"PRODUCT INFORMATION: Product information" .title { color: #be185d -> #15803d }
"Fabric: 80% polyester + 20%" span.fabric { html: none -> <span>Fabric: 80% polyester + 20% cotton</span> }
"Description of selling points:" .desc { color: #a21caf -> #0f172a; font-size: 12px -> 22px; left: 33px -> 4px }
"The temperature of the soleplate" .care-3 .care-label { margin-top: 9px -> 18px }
--
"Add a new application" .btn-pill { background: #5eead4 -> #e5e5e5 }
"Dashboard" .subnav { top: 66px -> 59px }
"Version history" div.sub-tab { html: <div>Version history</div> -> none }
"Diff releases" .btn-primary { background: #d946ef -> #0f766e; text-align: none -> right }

ASSIGNMENT —
Lines to set down from above: the line with "color: #be185d ->", the line with "temperature of the", and every line between, each exactly as written.

SOLUTION FOR THIS TASK —
"PRODUCT INFORMATION: Product information" .title { color: #be185d -> #15803d }
"Fabric: 80% polyester + 20%" span.fabric { html: none -> <span>Fabric: 80% polyester + 20% cotton</span> }
"Description of selling points:" .desc { color: #a21caf -> #0f172a; font-size: 12px -> 22px; left: 33px -> 4px }
"The temperature of the soleplate" .care-3 .care-label { margin-top: 9px -> 18px }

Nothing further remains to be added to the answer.